Comment Re:OAuth (Score 1) 101

Having implemented OAuth1.0 and 2.0 services for communicating with various platforms, I was amazed at the lack of any security in Oauth 2.0. As mentioned by others, it completely relies on SSL/TLS, which is itself somewhat broken. From what I have gathered, it's simpler. That's about it. Actually, I prefer OAuth 1.0 and have modeled many of my own APIs after it.

1.0 had some issues when you moved beyond web apps (JavaScript or mobile apps), but I am much more confident of its security.

Comment Re:designated driver (Score 5, Interesting) 650

were I rich, I would be all over autonomous vehicle for a few reasons: 1) you can probably drive it yourself if you want to speed 2) I could hit the pub and get wrecked and have the car drive me home without worrying about getting arrested for DUI

The way DUI laws are written currently, I wonder if you could get a DUI for being in an autonomous vehicle while intoxicated simply because you have the option of taking over control.

Comment Re:Interesting (Score 4, Insightful) 215

I don't care how technical you are if you can't explain what you are doing to others.

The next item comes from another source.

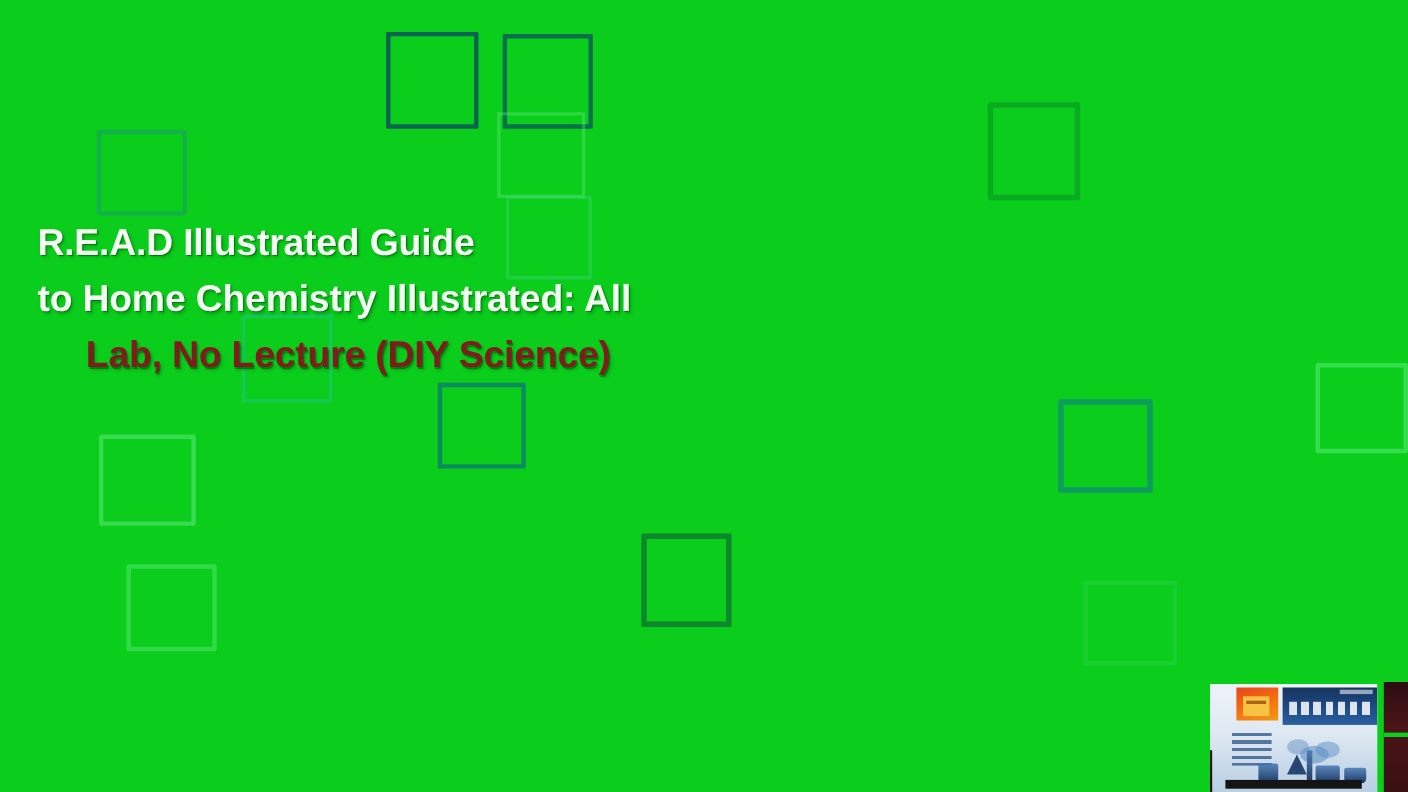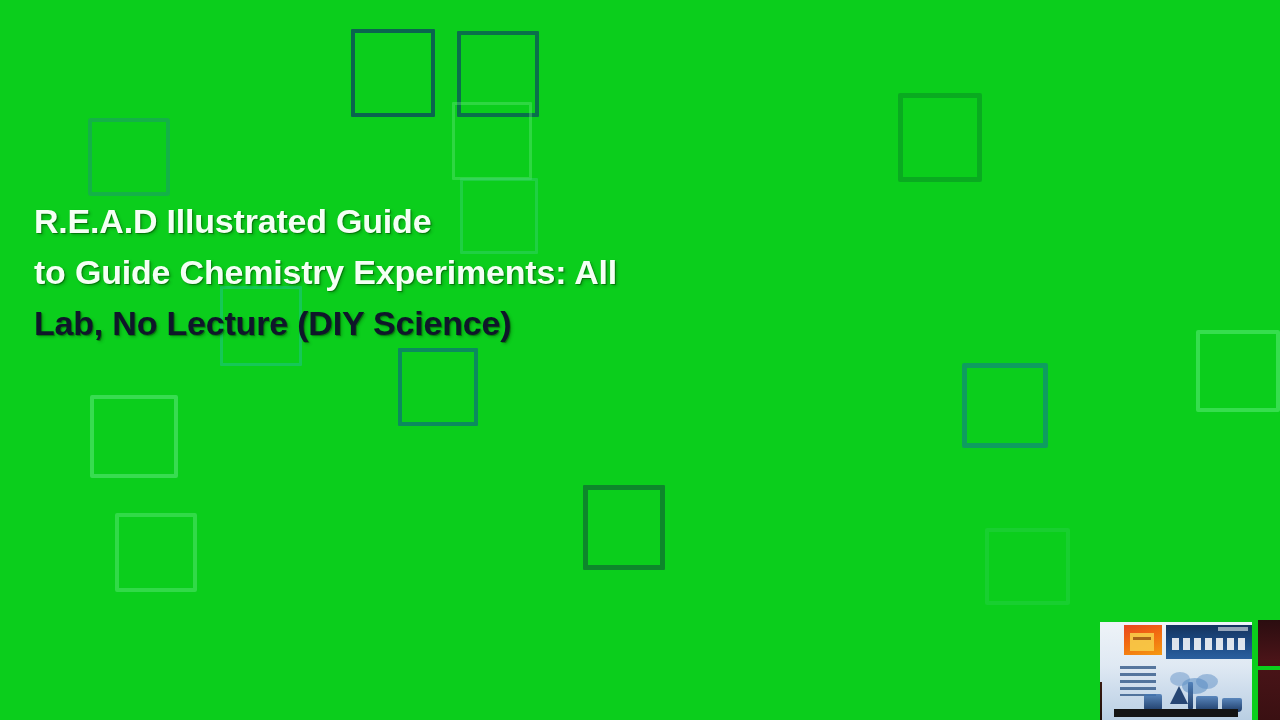"to Guide Chemistry Experiments: All" div.title-line { text: Guide Chemistry Experiments -> Home Chemistry Illustrated }
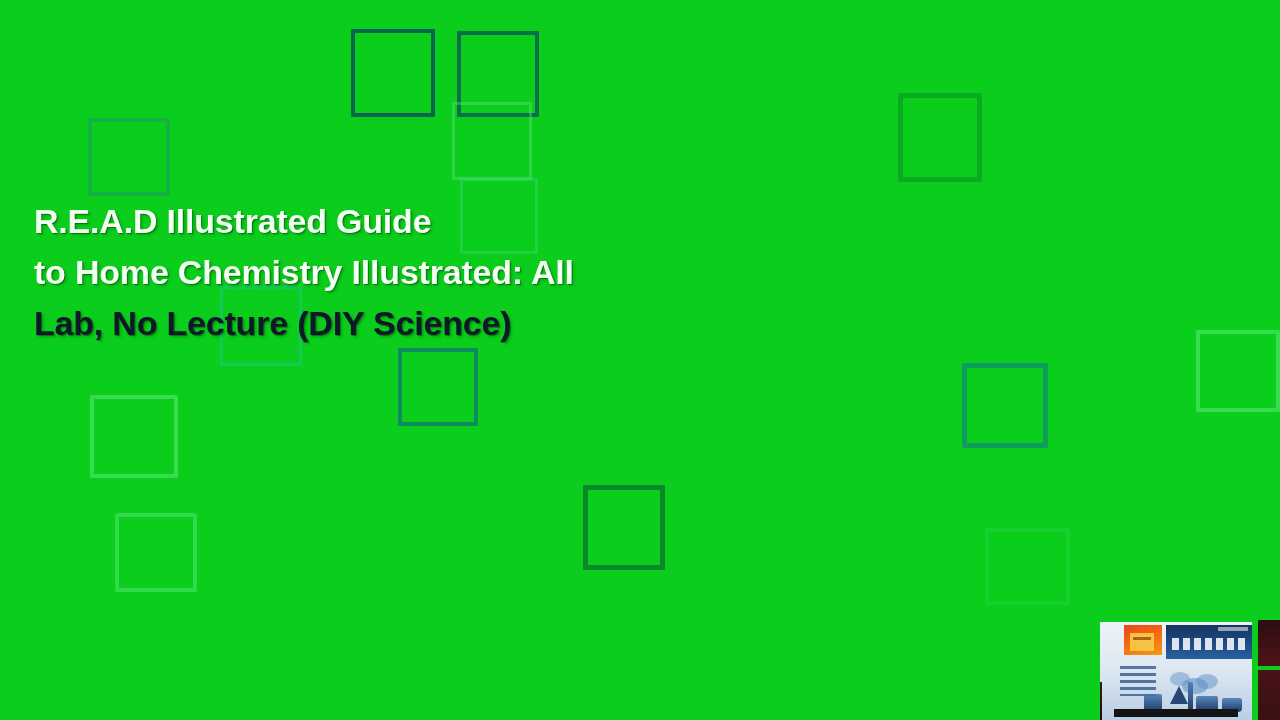"Lab, No Lecture (DIY Science)" div.title-line { color: #0f172a -> #7f1d1d; margin-left: none -> 44px }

You need to be able to explain what you are going to do during design phase, so that others can make sure it fits in with the pieces they are working on. You need to explain what you are doing to production support teams, so that they can understand the system well enough to support it. Also, depending on the type of project you are working on, you will probably need to explain some of it to people who do user manuals, phone support documents, training documents etc. There are several different levels of explanation that need to be done and you better be able to explain your application to all of them.

Comment Re:Would anyone else recommend GWT? (Score 2) 409

That's a fairly broad statement, "GWT doesn't hold up well". I'm curious to see why you think this is the case - my (extensive) experience has been the opposite - GWT scales well and you can do stuff with it that is painful with other technologies (eg. works across just about every browser - even with braindead IE6's limitations; you can also development very modular and re-usable components with GWT). So yeah, I'm interested to hear what general-purpose solution you think is better than GWT and why.

Most of my experience with GWT was with pre-2.0. We had issues when trying to bring in stand-alone pages in addition to the web app we had. It was difficult to integrate existing non-GWT pages with GWT.